Charles Messier discovered M80 (globular cluster in Scorpio), confirmed by Pierre Mechain's observations on 27 January. A rare nova observed on 21 May 1860 completely changed the appearance of the globular cluster for some days.

Born, Wilhelm Beer, German banker, amateur astronomer (created the first globe of the planet Mars (1830) and the first exact Moon map (1834-1836), both with Johann Heinrich Madler)

Wilhelm Wolff Beer (4 January 1797 - 27 March 1850) was a banker and astronomer in Berlin, Germany. Beer's fame derives from his hobby, astronomy. He built a private observatory with a 9.5 cm refractor in Tiergarten, Berlin. Together with Johann Heinrich Madler, he produced the first exact map of the Moon (entitled Mappa Selenographica) in 1834-1836, and in 1837 published a description of the Moon (Der Mond nach seinen kosmischen und individuellen Verhaltnissen). Both remained the best descriptions of the Moon for many decades.

In 1830, Beer and Madler created the first globe of the planet Mars. In 1839, they made a map of Mars and calculated its rotation period to be 24 hrs, 37 min and 22.7 secs, within 0.1 seconds of the actual period as it is known today (2017).

F Tietjen discovered asteroid #86 Semele.

V Knorre discovered asteroid #158 Koronis.

Born, Leroy Randle Grumman, American aeronautical engineer, co-founder of Grumman Aircraft Engineering Corporation

A Kopff discovered asteroid #654 Zelinda.

The smallest Earth-Moon distance of the twentieth century occurred, 356,375 km (221,441 miles) center-to-center, which was also the closest approach in 1,400 years.

M Wolf discovered asteroid #1141 Bohmia.

USSR's Sputnik 1, the first man-made satellite of the Earth, re-entered the atmosphere after 92 days in orbit.

Sputnik 1 was the first artificial satellite successfully placed in orbit around the Earth. (The Russian word "Sputnik" means "companion," "satellite" in the astronomical sense.) In 1885, in his book "Dreams of Earth and Sky," Konstantin Tsiolkovsky had first described how such a satellite could be launched into a low altitude orbit. Coming at the height of the Cold War, the launch caught the West by surprise, and began the space race by galvanizing interest and action on the part of the American public to support an active role in space research, technology, and exploration.
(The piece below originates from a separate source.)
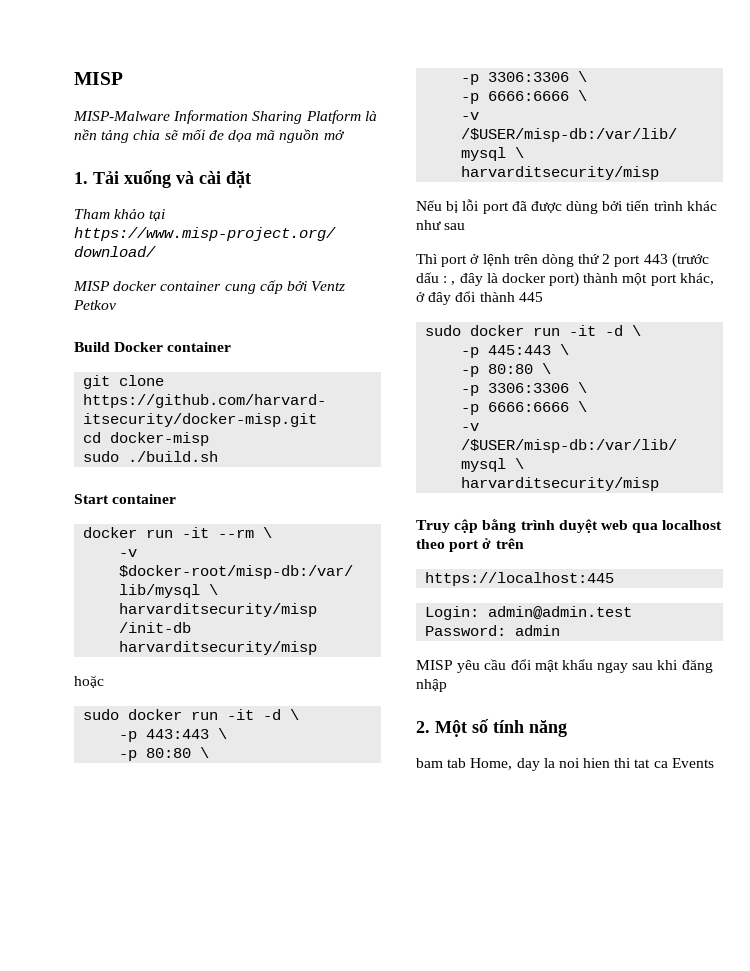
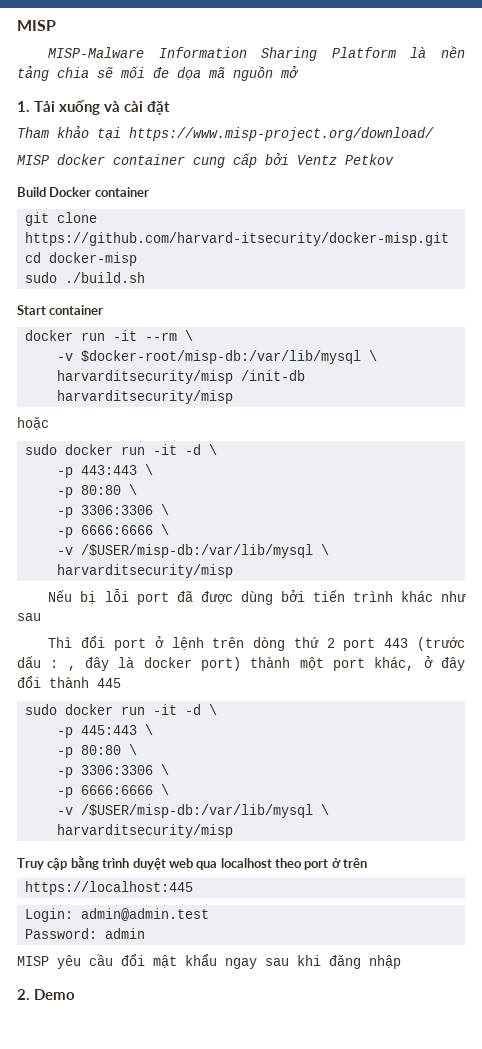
- Thì port ở lệnh trên dòng thứ 2 port 443 (trước dấu : , đây là docker port) thành một port khác, ở đây đổi thành 445
+ Thì đổi port ở lệnh trên dòng thứ 2 port 443 (trước dấu : , đây là docker port) thành một port khác, ở đây đổi thành 445
- 2. Một số tính năng
- bam tab Home, day la noi hien thi tat ca Events
+ 2. Demo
Sputnik 1 was launched on an R-7 (ICBM) booster from Baikonur Cosmodrome at Tyuratam (370 km southwest of the small town of Baikonur) in Kazakhstan, then part of the former Soviet Union, on 4 October 1957 at 10:28:04 pm, Moscow time. It was the first in a series of four satellites in the Soviet Sputnik program, a contribution to the International Geophysical Year (1957-1958). Three of these satellites (Sputnik 1, 2, and 3) reached Earth orbit.

The Sputnik 1 satellite was a 58.0 cm (14.7 inches) diameter aluminum sphere that weighed 84 kg (184.3 lb) with four whip-like antennas that were 2.4-2.9 meters long. The antennas looked like long "whiskers" pointing to one side. The spacecraft obtained data pertaining to the density of the upper layers of the atmosphere and the propagation of radio signals in the ionosphere. The instruments and electric power sources were housed in a sealed capsule and included transmitters operated at 20.005 and 40.002 MHz (about 15 and 7.5 meters wavelength), the emissions taking place in alternating groups of 0.3 seconds duration. The downlink telemetry included data on temperatures inside and on the surface of the sphere.

Since the sphere was filled with nitrogen under pressure, Sputnik 1 provided the first opportunity for meteoroid detection (no such events were reported), since losses in internal pressure due to meteoroid penetration of the outer surface would have been evident in the temperature data. The satellite transmitters operated for three weeks, until the on-board chemical batteries failed on 26 October 1957, and were monitored with intense interest around the world.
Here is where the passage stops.